森へいきましょう
「よし、ここで休憩する。」
俺たちは、男爵領から歩いて2日ほど進んだ場所まで来ていた。
寝るとき以外はほとんど休憩もなく、なかなかの強行軍だ。
「ぶはぁ!やっときゅうけいか~。」
「ぎづい。みず~。」
「ガーラさん、意識が飛びそうです・・。」
この強行軍は、ただ歩いているだけではなく、俺たちの修行も兼ねているという、とても俺たち想いなことで、有難い。(うそです。)
「アル!お前も荷物持てよ!俺ばっかりじゃないか!」
「あのなぁ、この光の精霊を出しながら歩くのも、ものすごく疲れるんだぞ?ビルットに言え!」
「いやいやいや、お前たちの食料はだれが運んでいる?自分の分だけ残して捨ててもいいんだぞ?ギニンはどうした?あいつに持ってもらえよ!」
「・・・あいつは、斥候の練習も兼ねてるしな・・・。ついでに果物もとってきてもらってるし・・・。はぁ、言い争っても何にもならん。」
「元気がありそうだな、もう少し進むか?」
「いえ!休みます!!」
今は、まぁほどほどに安全な道を進んでいるが、一応、斥候としてギニンが先行している。ギニンが戻るまでは一旦休憩という訳だ。

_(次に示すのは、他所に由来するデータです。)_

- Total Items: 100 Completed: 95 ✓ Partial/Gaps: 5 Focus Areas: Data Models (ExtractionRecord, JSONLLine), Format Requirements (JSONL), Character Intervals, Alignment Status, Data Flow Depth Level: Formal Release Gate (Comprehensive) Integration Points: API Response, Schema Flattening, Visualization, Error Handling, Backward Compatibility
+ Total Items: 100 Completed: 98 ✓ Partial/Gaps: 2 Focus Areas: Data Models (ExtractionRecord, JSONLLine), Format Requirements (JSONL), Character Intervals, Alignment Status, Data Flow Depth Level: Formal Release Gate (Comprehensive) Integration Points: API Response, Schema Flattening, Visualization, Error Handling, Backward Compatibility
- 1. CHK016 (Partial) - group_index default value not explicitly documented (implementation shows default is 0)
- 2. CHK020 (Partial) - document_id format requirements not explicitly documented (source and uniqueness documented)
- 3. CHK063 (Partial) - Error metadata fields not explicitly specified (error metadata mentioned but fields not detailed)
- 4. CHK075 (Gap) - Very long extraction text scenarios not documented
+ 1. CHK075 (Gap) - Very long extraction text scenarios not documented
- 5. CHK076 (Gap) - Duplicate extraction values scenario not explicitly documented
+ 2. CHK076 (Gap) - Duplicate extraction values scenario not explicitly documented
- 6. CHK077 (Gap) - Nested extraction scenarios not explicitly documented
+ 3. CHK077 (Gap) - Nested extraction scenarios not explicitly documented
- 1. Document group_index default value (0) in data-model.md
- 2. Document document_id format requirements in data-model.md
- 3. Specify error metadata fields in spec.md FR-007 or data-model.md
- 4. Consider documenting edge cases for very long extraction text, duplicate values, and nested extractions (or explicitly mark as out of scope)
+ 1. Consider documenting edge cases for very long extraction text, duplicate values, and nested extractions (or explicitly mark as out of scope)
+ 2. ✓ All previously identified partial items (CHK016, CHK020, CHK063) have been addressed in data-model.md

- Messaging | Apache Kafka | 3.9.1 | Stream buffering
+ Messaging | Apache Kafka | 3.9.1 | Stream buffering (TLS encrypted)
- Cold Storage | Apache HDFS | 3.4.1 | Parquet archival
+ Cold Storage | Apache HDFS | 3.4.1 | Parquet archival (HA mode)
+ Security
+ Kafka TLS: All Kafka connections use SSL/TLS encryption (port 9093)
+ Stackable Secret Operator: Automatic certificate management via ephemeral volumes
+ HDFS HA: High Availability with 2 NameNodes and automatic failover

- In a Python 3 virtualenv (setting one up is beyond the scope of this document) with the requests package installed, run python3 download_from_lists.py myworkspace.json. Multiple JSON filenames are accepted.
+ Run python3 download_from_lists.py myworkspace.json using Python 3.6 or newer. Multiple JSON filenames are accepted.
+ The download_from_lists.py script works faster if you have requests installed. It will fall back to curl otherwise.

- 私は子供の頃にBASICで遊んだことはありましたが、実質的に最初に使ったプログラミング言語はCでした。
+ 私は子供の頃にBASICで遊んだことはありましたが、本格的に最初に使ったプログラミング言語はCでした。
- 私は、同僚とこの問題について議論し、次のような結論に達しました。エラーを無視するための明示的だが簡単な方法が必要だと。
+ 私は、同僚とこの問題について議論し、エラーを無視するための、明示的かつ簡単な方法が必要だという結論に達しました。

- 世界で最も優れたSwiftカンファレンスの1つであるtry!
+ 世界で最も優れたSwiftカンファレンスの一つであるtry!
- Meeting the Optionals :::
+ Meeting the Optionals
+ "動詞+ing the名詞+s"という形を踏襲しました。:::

「アル、さっきの風の精霊にしてよ。涼しい風がほしい。」
「いや、水の精霊だな!水が飲みたい!水袋臭くないやつ!」
「勝手なこと言うな。全部、平等にやってるんだ。次は闇の精霊なの!」
休憩中、馬鹿な事を言いながらも、精神力を回復させる。気分を明るく保つことで、回復も早くなるらしいから、こいつらにも感謝しなくては。
「アンナさん、本当にやるんですか?」
「や、やるわょ・・・。」
洞窟の入り口付近では、メグ姉妹が暇そうに佇んでいる。
「おーい、アンナ!まだぁ?」
「絶対!絶対に!怒んないでくださいよ?絶対ですよ?」
「はやくしろよ~。」
「アンナ。私から行きましょうか?しっかりと防ぎなさいよ?」
「ちょちょ!行きます!行きますから!!!」
アンナは上位精霊を呼び出すために集中する。現在のアンナの力では、ギリギリ呼べる。調子が良ければ呼べる。そんな所だろうか。
リアさんの前で召還をミスったら、後で何を言われるか分からない。
集中、集中。
「猛き炎の化身!イフリートよ!・・我に力を!・・・・助けて。」
「しゃーない!リア、行くよ!」
「えぇ、・・・混沌より生れし深淵の炎よ、この世のすべてを焼き尽くせ! カオスフレア!」
「だめ~!!!」
「に、げろ!」
「防御姿勢!!」
メグ・リアの放った赤黒い炎の球は、上空へと飛んでいき、一瞬の静寂の後に破滅の音を奏でた。
グゴゴオオォォ!
「あつ!!」
「服が燃えてる!!」
「直接空気を吸うな!肺が焼けるぞ!!」
たった一度の魔法で、闘いの演技が、地獄絵図へと姿を変えた。
「あら、ちょっと強かったかしら?」
「ははは!手加減って難しよな!!・・・よし、私が熱気を払ってやる!・・・ハッ!」
バン!という破裂音と共に、熱気と人が飛び散った。
「・・・う~。ダメだ、・・・そういえば、手加減って習ったことあったか?」
「ハンナ様が、そんな事教えるわけないでしょ?いつでも全力よ?」
「だよな?」
「アルと一緒に行きたかった・・・。」
シャイニングフォースの皆さんは、既に全滅していた。